В магазине я молча набрал кефиру, суповых пакетиков — молча, не отвечая на необязательные вопросы продавщицы, прошел контроль, — с утра мы начинаем болтать и размениваем, быть может, то великое, что созрело бы в голове или в душе.

Я шел обратно, стараясь не замечать тех мелких явлений дачной пристанционной жизни, что раньше умиляли меня, приводили в восторг. Хватит трепаться по пустякам — пора хотя бы помолчать!

II 

Кровь и бензин

Сколько чувств я вез в Москву, сколько мыслей, сколько разговоров! Этим я и распугал всю клиентуру. Люди боятся сейчас слишком большого эмоционального подъема. Говоришь шестьдесят слов в минуту — они уже поглядывают на тебя настороженно, переходишь на семьдесят — начинают с тоской коситься в сторону, при восьмидесяти уже пускаются в откровенное бегство. Я понимал, что ничего патологического в моем состоянии нет, с каждым бывает такое — тем более тщательно каждый демонстрирует, что не имеет с этим ничего общего.

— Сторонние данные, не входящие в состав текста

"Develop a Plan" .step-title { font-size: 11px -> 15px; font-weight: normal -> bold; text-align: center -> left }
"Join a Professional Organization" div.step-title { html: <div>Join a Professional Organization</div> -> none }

Последнего спугнутого мной я словил уже у самой двери, ведущей в глубины его учреждения. Увидев меня, он схватился за дверь и во время разговора ее не отпускал — наоборот, всячески демонстрировал ее мне, как свидетельство своей занятости: уж он и оглаживал ее, и озабоченно проверял, не скрипит ли пружина, и сколупывал ноготком какие-то комочки, прилипшие к ней.